[Records excerpted from a collection]
|---|

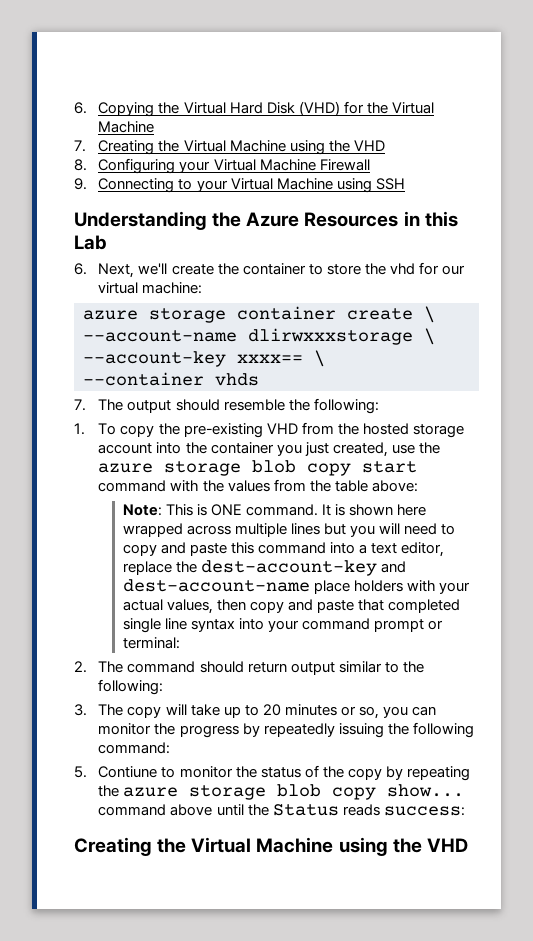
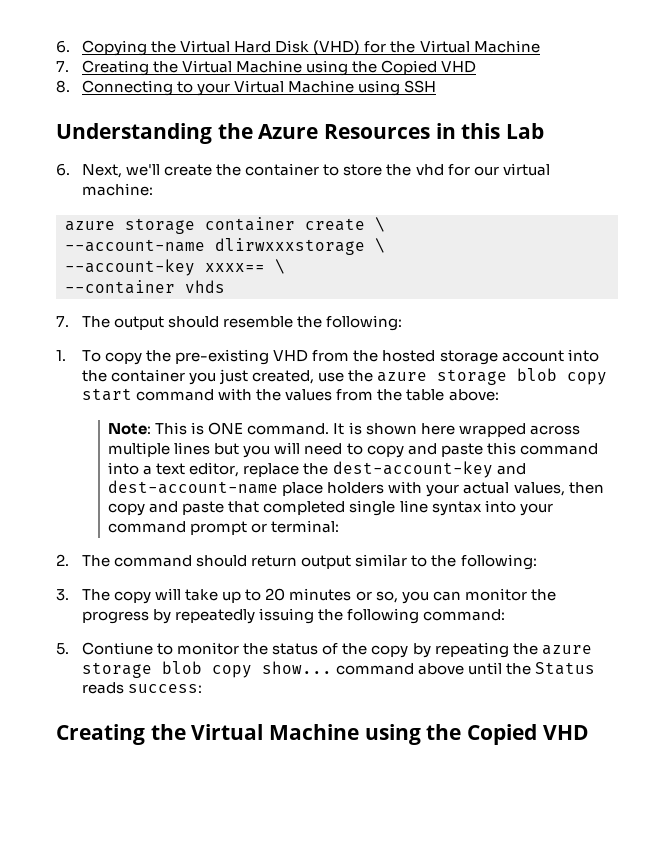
(350, 146) none -> [381,60,438,75] Copied
[98,158,370,174] [74,178,87,190] Configuring your Virtual Machine Firewall // 9. -> (70, 86) none
(422, 845) none -> [467,724,538,745] Copied

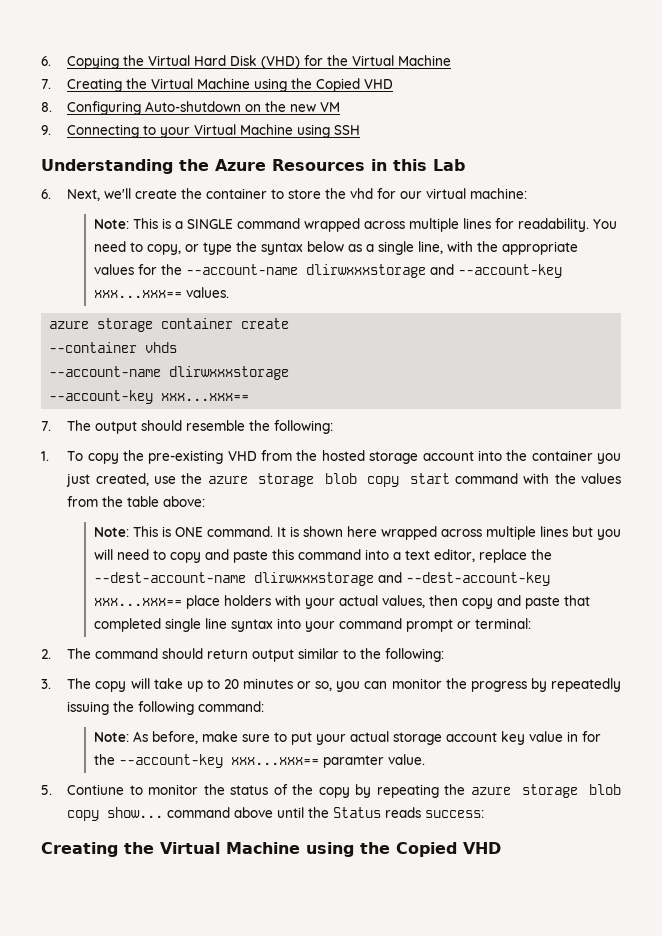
(70, 86) none -> [67,101,341,115] [41,125,51,135] Configuring Auto-shutdown on the new VM // 9.
(154, 189) none -> [93,218,617,232] [93,241,578,255] [93,264,562,278] [93,287,229,298] // Note: This is a SINGLE command wrapped across multiple lines for readability. You need to copy, or type the syntax below as a single line, with the appropriate values for the --account-name dlirwxxxstorage and --account-key xxx...xxx== values.
[375,217,385,232] [65,238,385,255] [65,259,285,276] [65,280,225,294] \ // --account-name dlirwxxxstorage \ // --account-key xxxx== \ // --container vhds -> [49,342,178,353] [49,366,290,380] [49,390,250,404] // --container vhds // --account-name dlirwxxxstorage // --account-key xxx...xxx==
[332,461,526,478] [108,480,279,494] dest-account-key and dest-account-name -> [93,572,550,586] [93,598,182,606] --dest-account-name dlirwxxxstorage and --dest-account-key xxx...xxx==
(506, 615) none -> [93,731,601,745] [93,754,425,768] // Note: As before, make sure to put your actual storage account key value in for the --account-key xxx...xxx== paramter value.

|---|

Directions: Please transcribe exactly the line containing "(422, 845) none -> [467,724,538,745] Copied" and every later line through the end of the records above, omitting pictures.

Exercise response:
(422, 845) none -> [467,724,538,745] Copied

(70, 86) none -> [67,101,341,115] [41,125,51,135] Configuring Auto-shutdown on the new VM // 9.
(154, 189) none -> [93,218,617,232] [93,241,578,255] [93,264,562,278] [93,287,229,298] // Note: This is a SINGLE command wrapped across multiple lines for readability. You need to copy, or type the syntax below as a single line, with the appropriate values for the --account-name dlirwxxxstorage and --account-key xxx...xxx== values.
[375,217,385,232] [65,238,385,255] [65,259,285,276] [65,280,225,294] \ // --account-name dlirwxxxstorage \ // --account-key xxxx== \ // --container vhds -> [49,342,178,353] [49,366,290,380] [49,390,250,404] // --container vhds // --account-name dlirwxxxstorage // --account-key xxx...xxx==
[332,461,526,478] [108,480,279,494] dest-account-key and dest-account-name -> [93,572,550,586] [93,598,182,606] --dest-account-name dlirwxxxstorage and --dest-account-key xxx...xxx==
(506, 615) none -> [93,731,601,745] [93,754,425,768] // Note: As before, make sure to put your actual storage account key value in for the --account-key xxx...xxx== paramter value.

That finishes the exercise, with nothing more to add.